- [Problem to work on]:
The reply must contain exactly the lines below from the one with "row order: Fälle" down to the one with "column Wachstum (final) | formula: ([Fälle]", both included, and nothing more; please omit the pictures.

== Segment start ==

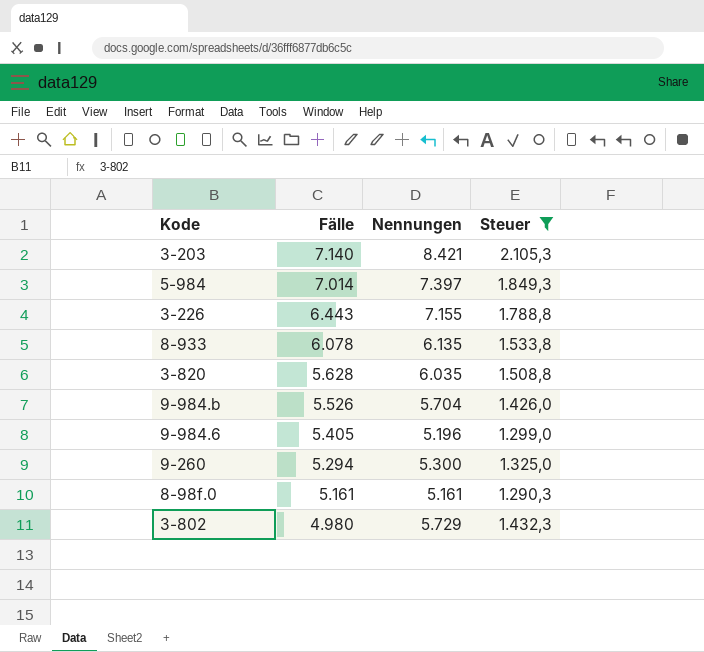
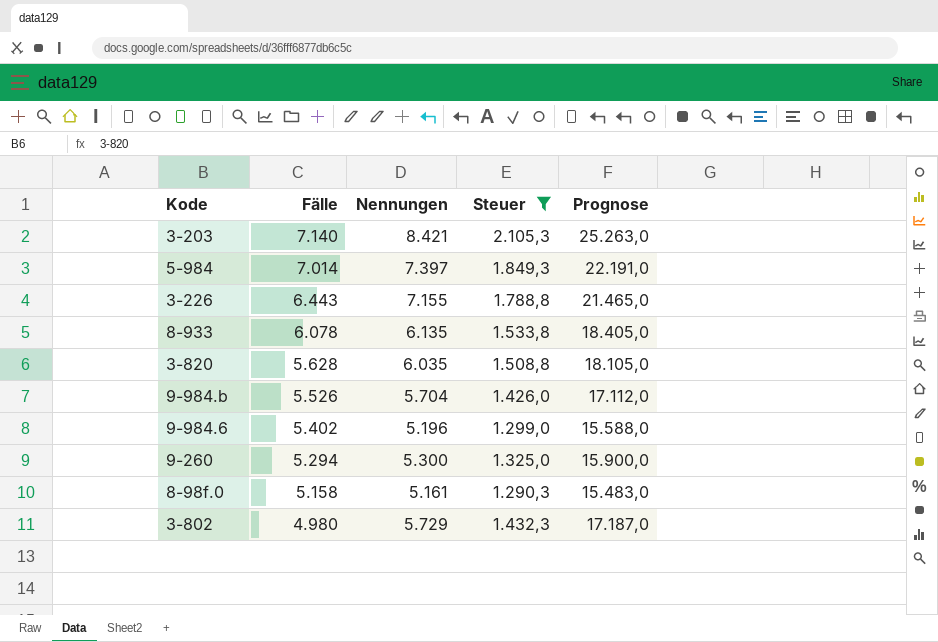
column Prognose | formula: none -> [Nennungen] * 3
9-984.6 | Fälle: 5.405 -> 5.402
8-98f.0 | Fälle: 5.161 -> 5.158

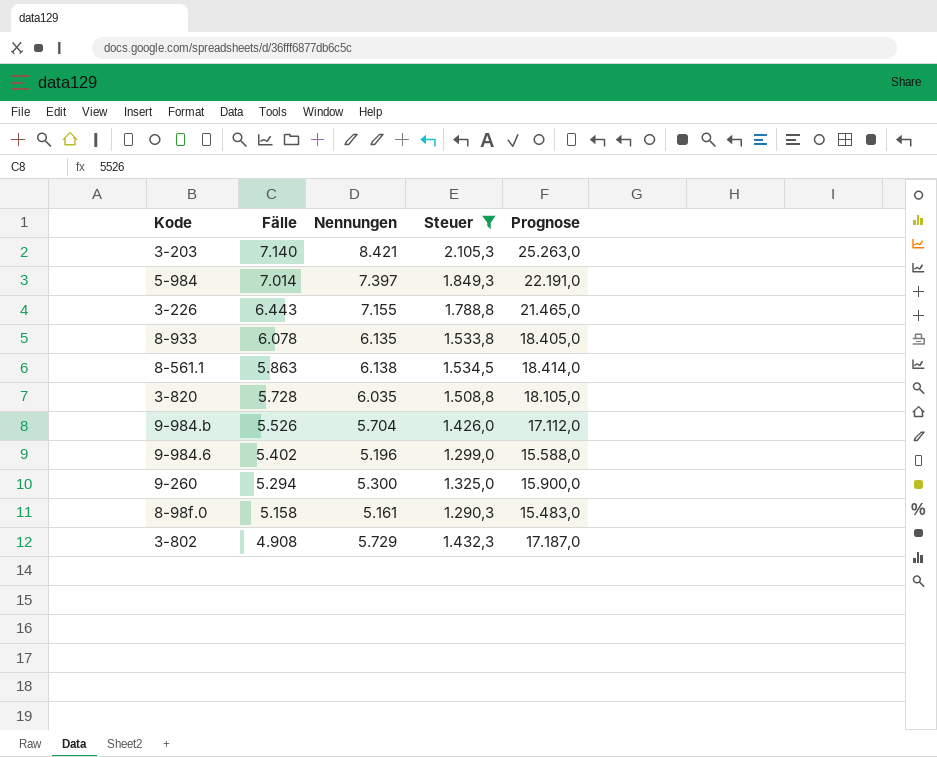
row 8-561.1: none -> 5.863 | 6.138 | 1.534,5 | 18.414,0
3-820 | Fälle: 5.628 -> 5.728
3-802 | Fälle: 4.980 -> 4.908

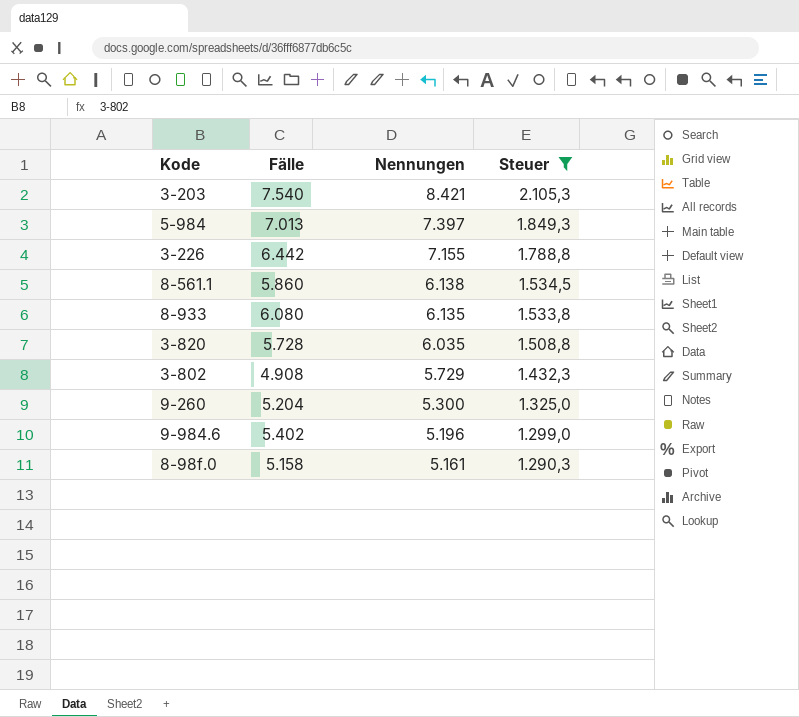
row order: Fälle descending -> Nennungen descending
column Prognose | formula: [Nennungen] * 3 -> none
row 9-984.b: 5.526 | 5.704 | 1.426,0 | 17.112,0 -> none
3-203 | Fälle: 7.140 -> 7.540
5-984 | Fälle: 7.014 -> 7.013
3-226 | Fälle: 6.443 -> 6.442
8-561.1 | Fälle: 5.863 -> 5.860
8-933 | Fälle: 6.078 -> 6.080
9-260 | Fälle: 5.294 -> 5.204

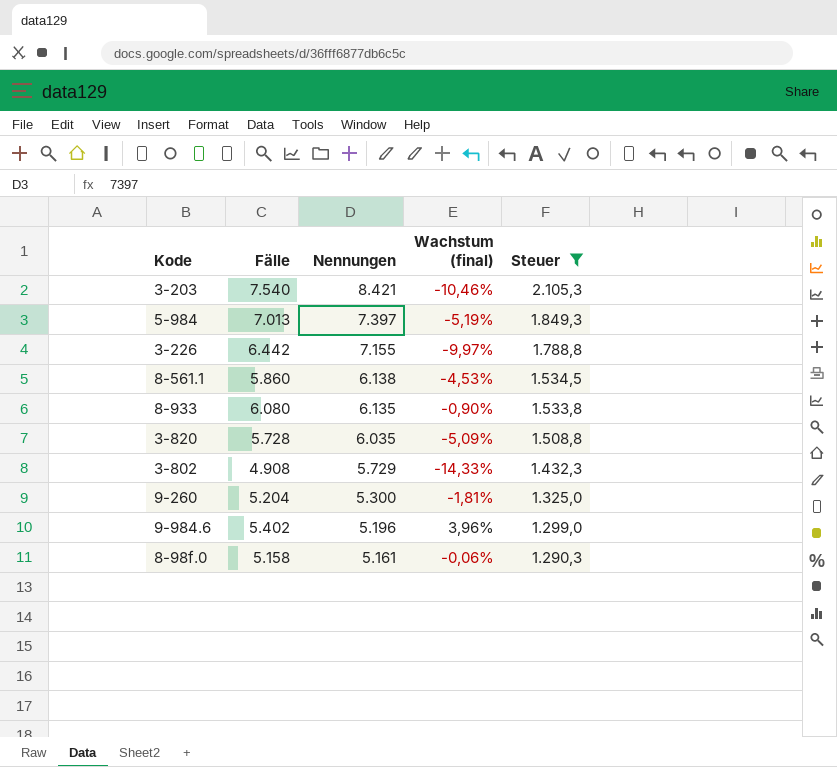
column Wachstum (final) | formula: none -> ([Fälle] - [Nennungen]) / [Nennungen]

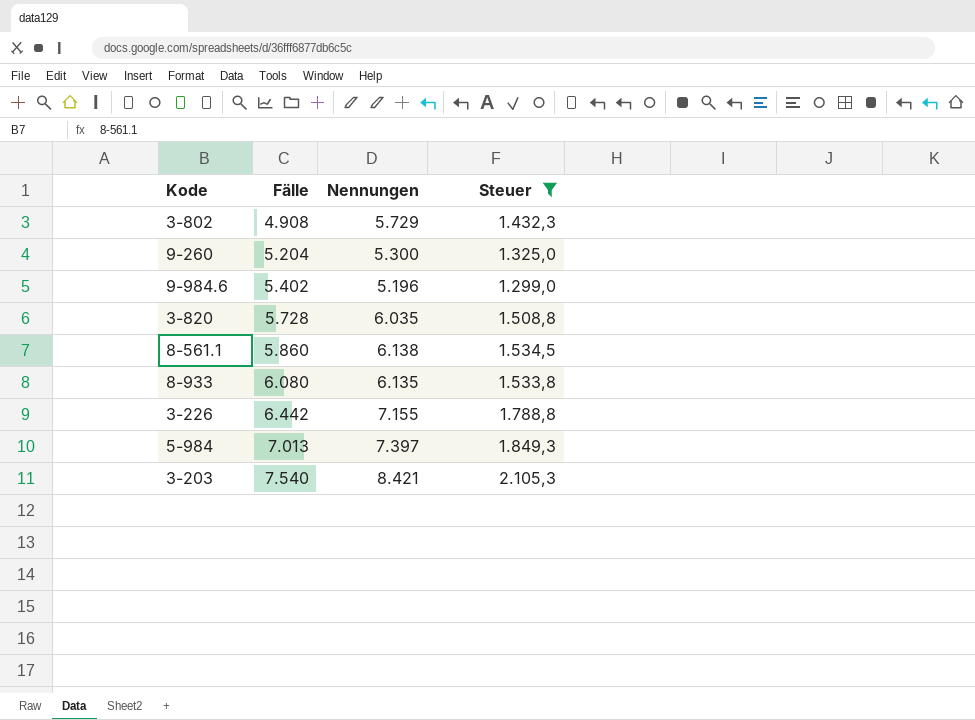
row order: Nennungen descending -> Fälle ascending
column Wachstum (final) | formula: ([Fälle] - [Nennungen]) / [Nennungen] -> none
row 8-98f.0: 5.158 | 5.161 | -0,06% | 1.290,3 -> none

== Segment end ==
== Segment start ==

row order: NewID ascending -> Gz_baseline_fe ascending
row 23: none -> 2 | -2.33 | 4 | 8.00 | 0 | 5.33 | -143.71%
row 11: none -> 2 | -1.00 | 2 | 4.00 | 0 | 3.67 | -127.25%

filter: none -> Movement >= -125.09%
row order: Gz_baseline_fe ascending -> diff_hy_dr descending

== Segment end ==
== Segment start ==

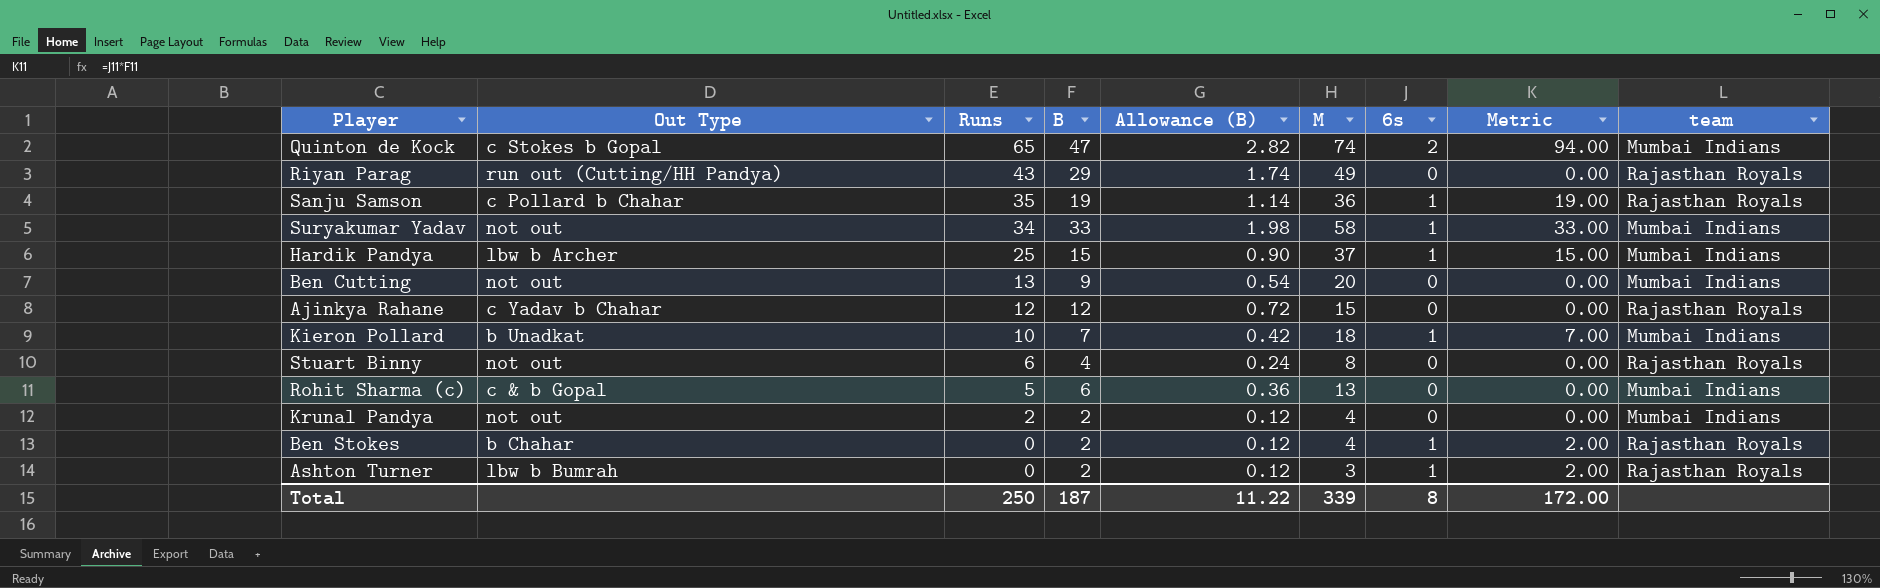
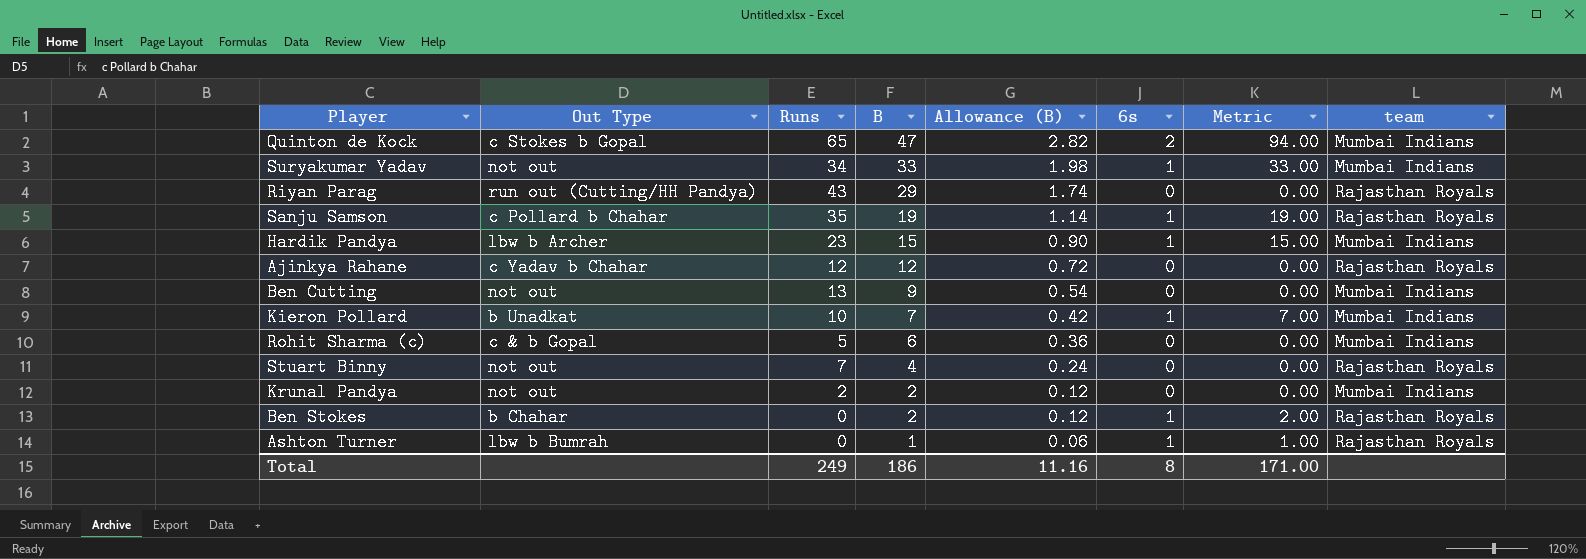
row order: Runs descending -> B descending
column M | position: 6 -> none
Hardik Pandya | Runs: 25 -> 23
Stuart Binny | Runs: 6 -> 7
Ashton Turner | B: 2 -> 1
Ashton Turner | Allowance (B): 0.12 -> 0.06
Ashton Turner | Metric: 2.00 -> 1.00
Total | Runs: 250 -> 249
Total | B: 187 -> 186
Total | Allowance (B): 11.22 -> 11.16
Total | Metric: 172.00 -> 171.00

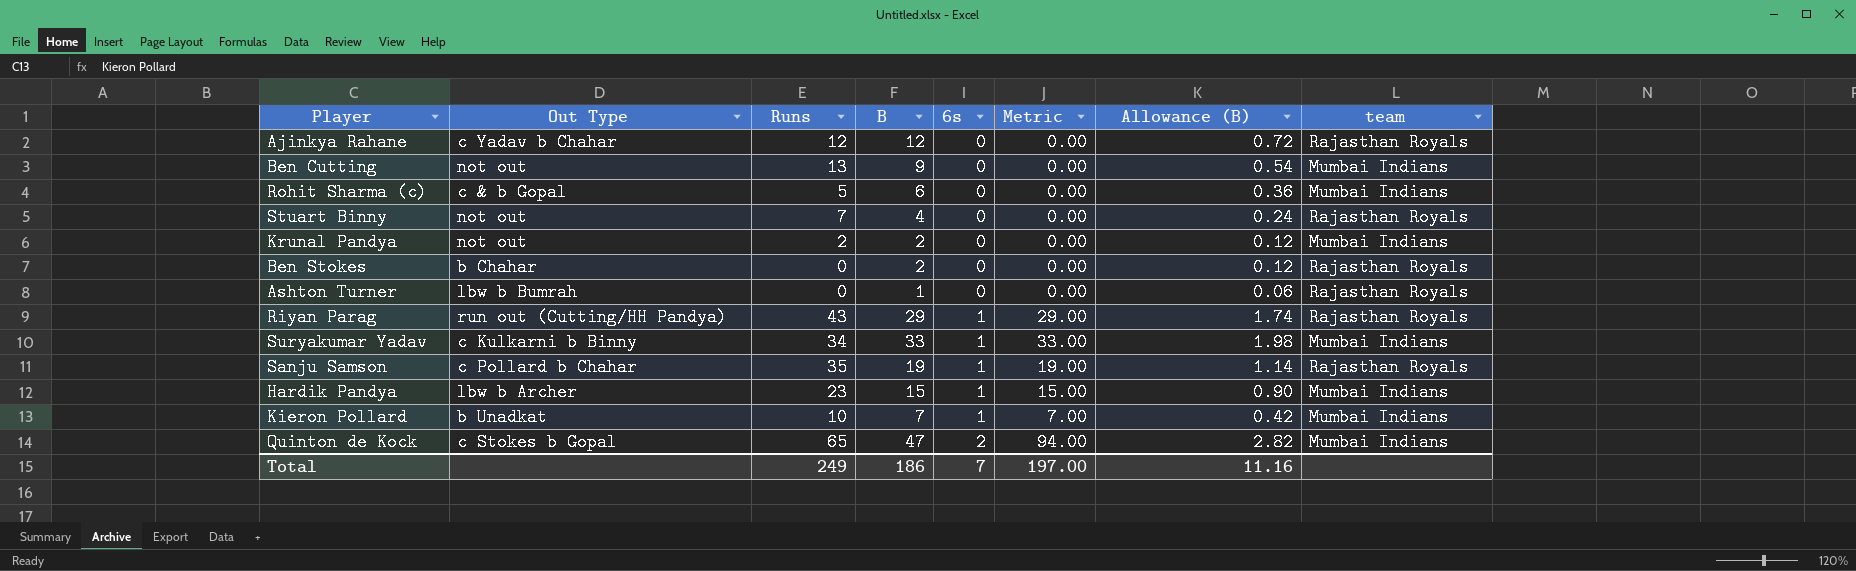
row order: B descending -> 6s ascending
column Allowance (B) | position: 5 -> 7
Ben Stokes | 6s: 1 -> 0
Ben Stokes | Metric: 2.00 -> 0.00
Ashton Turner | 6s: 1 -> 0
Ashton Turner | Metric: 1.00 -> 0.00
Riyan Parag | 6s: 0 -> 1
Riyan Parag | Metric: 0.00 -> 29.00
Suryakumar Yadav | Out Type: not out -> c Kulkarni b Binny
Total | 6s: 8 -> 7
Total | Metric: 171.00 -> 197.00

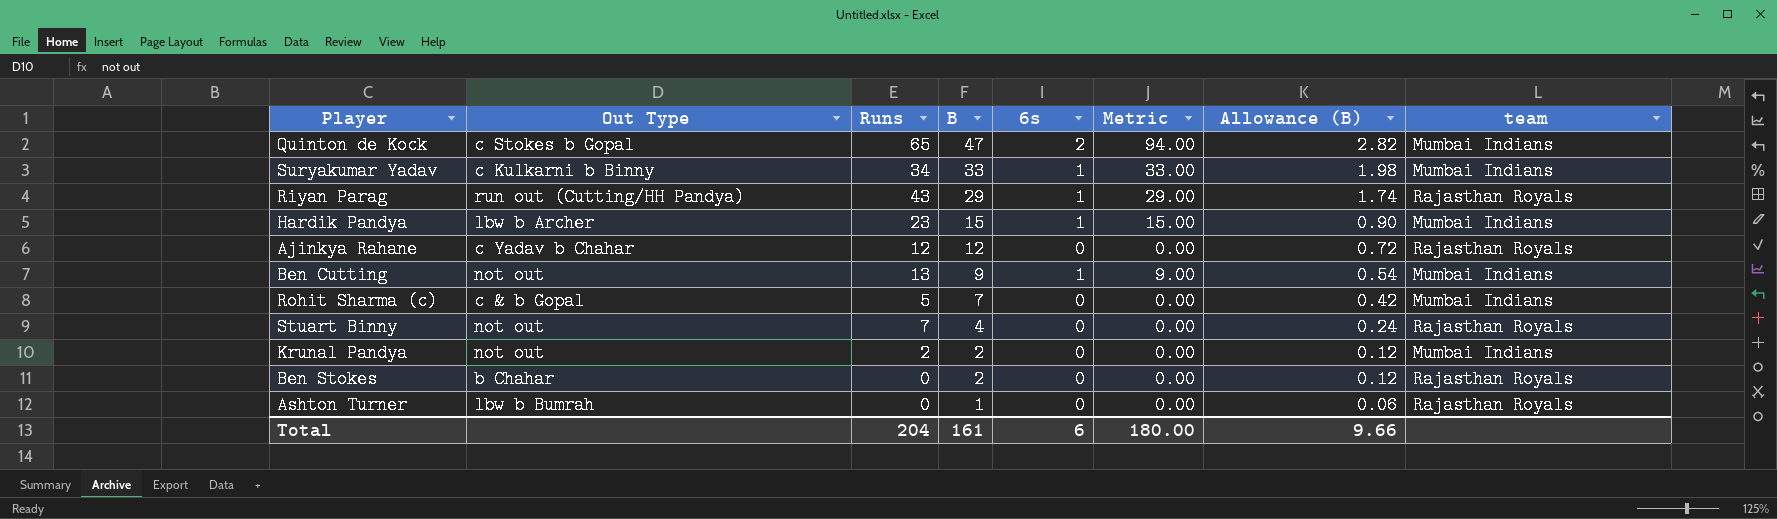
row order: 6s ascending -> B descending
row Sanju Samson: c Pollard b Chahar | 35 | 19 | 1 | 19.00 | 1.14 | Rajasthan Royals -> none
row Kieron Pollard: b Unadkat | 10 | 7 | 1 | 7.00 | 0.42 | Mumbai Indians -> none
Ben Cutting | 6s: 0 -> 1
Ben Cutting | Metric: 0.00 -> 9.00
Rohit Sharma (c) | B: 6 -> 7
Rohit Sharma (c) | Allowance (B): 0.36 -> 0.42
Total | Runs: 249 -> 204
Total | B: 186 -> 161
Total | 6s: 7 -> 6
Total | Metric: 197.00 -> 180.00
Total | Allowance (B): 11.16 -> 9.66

== Segment end ==

- [Result]:
row order: Fälle descending -> Nennungen descending
column Prognose | formula: [Nennungen] * 3 -> none
row 9-984.b: 5.526 | 5.704 | 1.426,0 | 17.112,0 -> none
3-203 | Fälle: 7.140 -> 7.540
5-984 | Fälle: 7.014 -> 7.013
3-226 | Fälle: 6.443 -> 6.442
8-561.1 | Fälle: 5.863 -> 5.860
8-933 | Fälle: 6.078 -> 6.080
9-260 | Fälle: 5.294 -> 5.204

column Wachstum (final) | formula: none -> ([Fälle] - [Nennungen]) / [Nennungen]

row order: Nennungen descending -> Fälle ascending
column Wachstum (final) | formula: ([Fälle] - [Nennungen]) / [Nennungen] -> none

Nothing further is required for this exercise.